Bastaría con establecer el número de palabras que deben tener cada original presentado a concurso para olvidarse del folio, de los márgenes, del doble espacio y de todas las demás zarandajas.
Cierto es que el número de matrices, de espacios, es más preciso que el de palabras. Pero no se necesita llegar a tanto. El tamaño de un libro es muchísimo más flexible que el de una columna de prensa. Y la extensión, medida en palabras, podría establecerse por acuerdo de las entidades e instituciones convocantes.
A modo de ejemplo, si se decidiera que un nanorelato no debe superar las diez palabras; que el microrelato puede llegar hasta las 200; que el relato corto debe respetar el límite de las 5.000 palabras; que el relato no debe saltar por encima de las 15.000; que la novela corta puede llegar hasta la 50.000; que la novela no tan corta pueda alcanzar las 150.000 y que el novelón, o novela histórica, comience en las 150.000 y llegue hasta donde la imaginación alcance, no se necesitarían ni márgenes variopintos ni interlineados a dos espacios ni tanta normativa.
Sería un avance. Aunque no es este el principal problema que presentan las bases de lo concursos. En ellos se abusa claramente de quienes escriben. Hay convocantes que no declaran la fecha, ni siquiera aproximada, en la que se producirá el fallo. Que no hacen públicas hasta el final del concurso, si es que lo hacen, las obras finalistas y que exigen que una obra presentada a su certamen no pueda presentarse en otro hasta que haya pasado un tiempo, que puede llegar a meses, desde que se dio a conocer el fallo.

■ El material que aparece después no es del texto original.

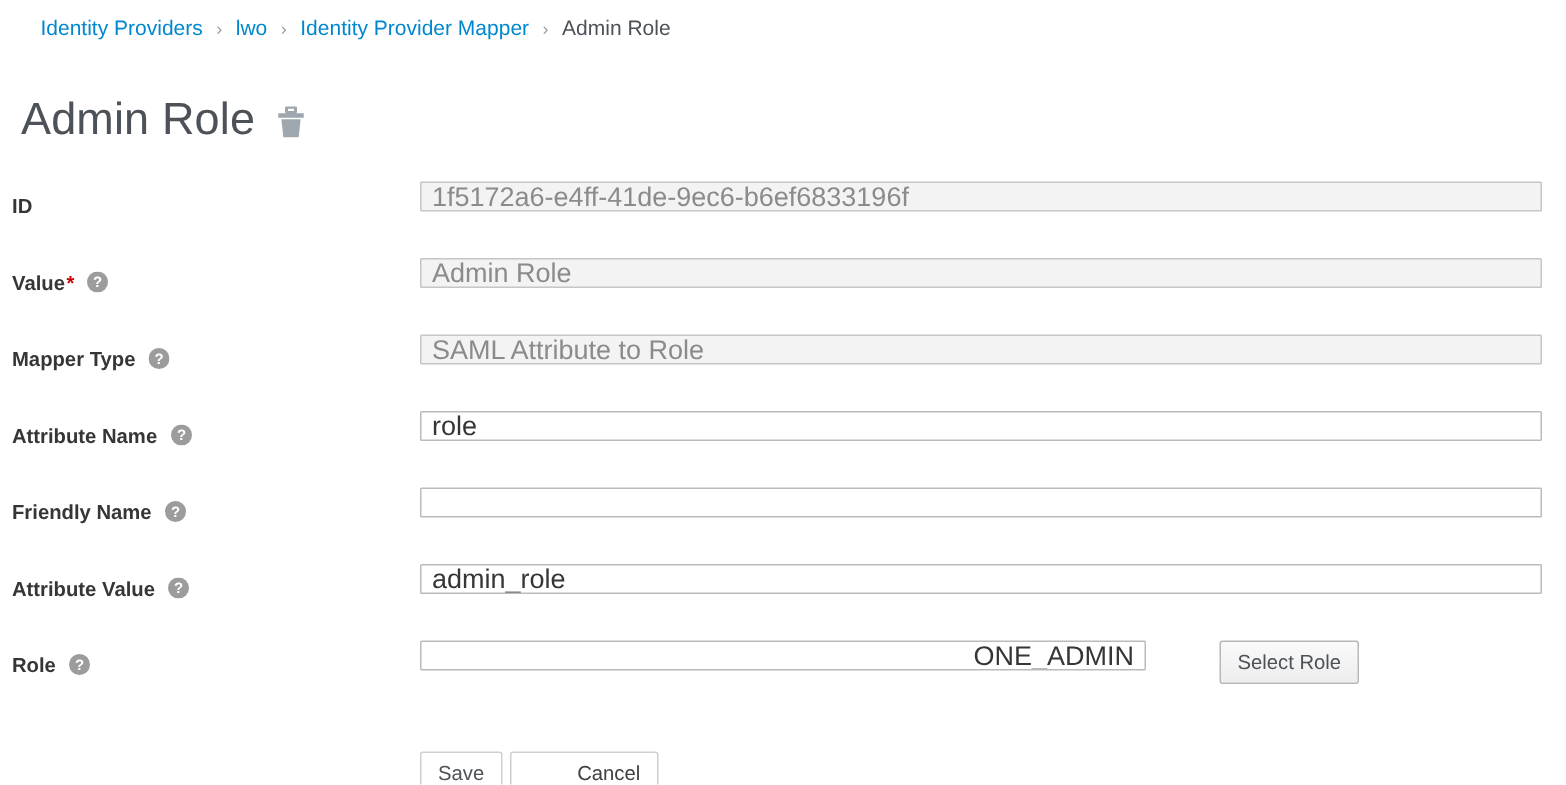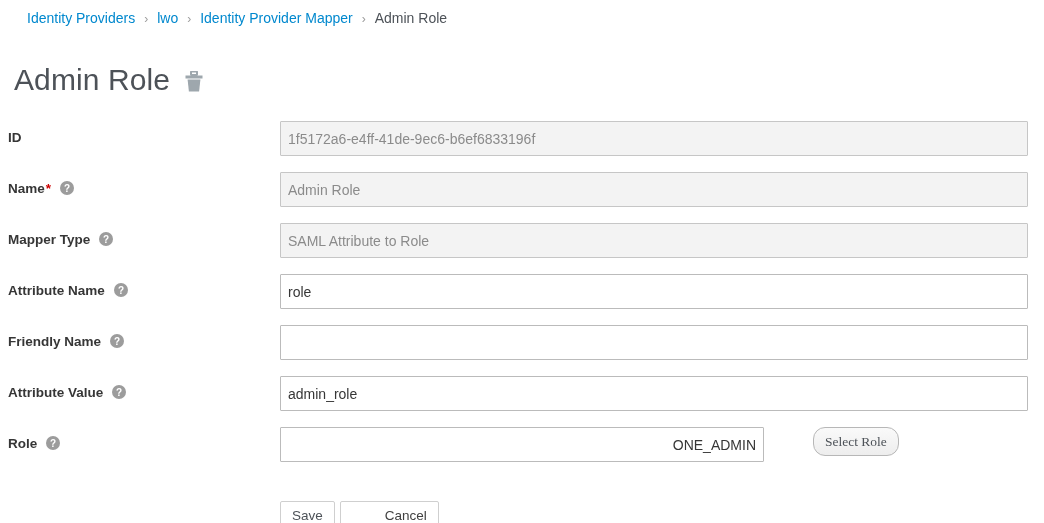"1f5172a6-e4ff-41de-9ec6-b6ef6833196f" .form-control { font-size: 14px -> 18px; height: 35px -> 20px }
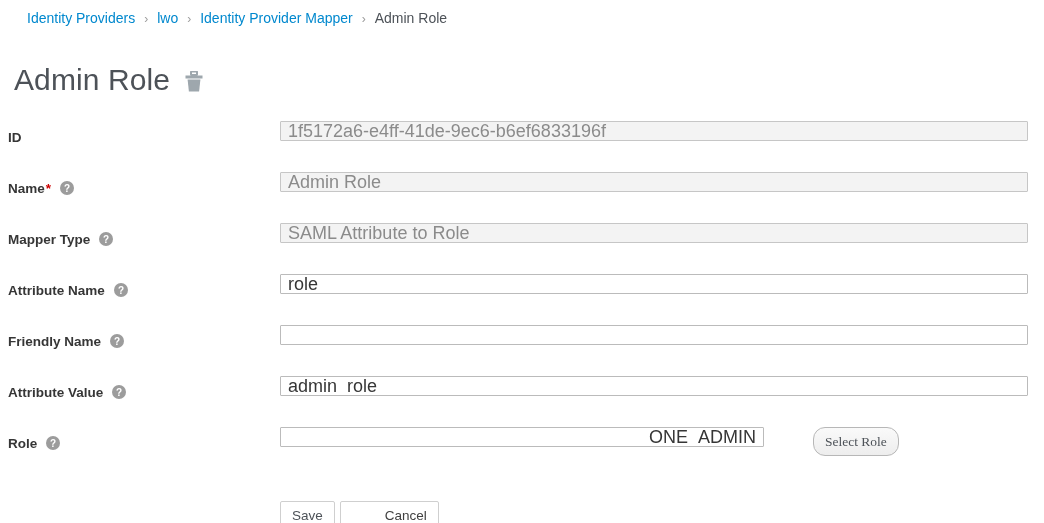"Name" span { text: Name -> Value }
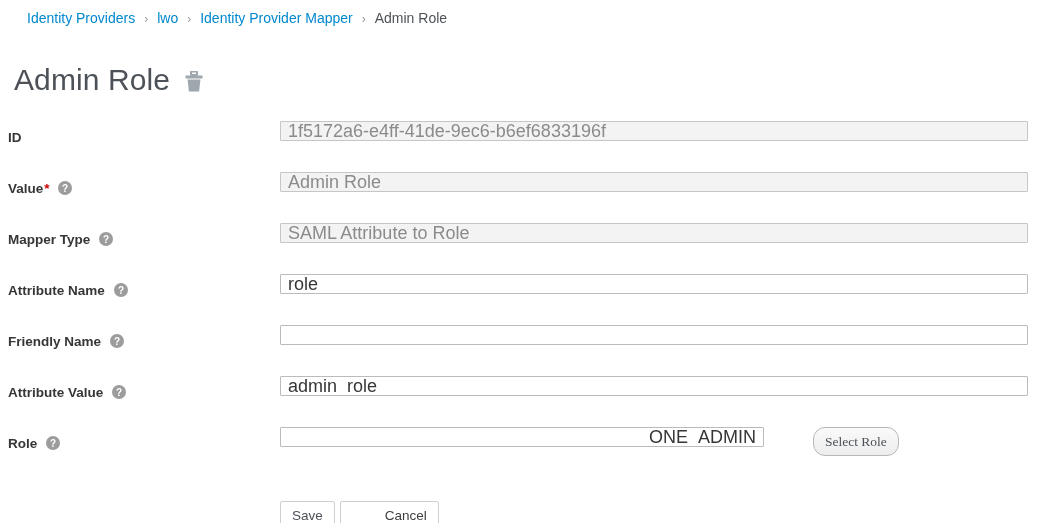"Select Role" .inline-btn { border-radius: 12px -> 2px; font-family: Liberation Serif, serif -> Liberation Sans, sans-serif }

En fin, hay muchos aspectos manifiestamente mejorables en los concursos literarios. El ministerio de Cultura, si es que este ministerio existe, y su titular, cuando emerja de sus obsesiones antitaurinas, deberían darse una vuelta por las bases de los premios literarios con la sana intención de ver, honradamente, en qué se pueden mejorar. Que es mucho. No es de recibo la actual indefensión y el sometimiento indecoroso de quienes escriben frente a quienes publican. Claro que eso obliga a leer, a leer las bases, lo cual exige un esfuerzo que no está pagado con el sueldo de ministro. Ni aún incluyendo en el cheque mensual el coche oficial, la moqueta del despacho y demás pagos en especie de tamaña sinecura.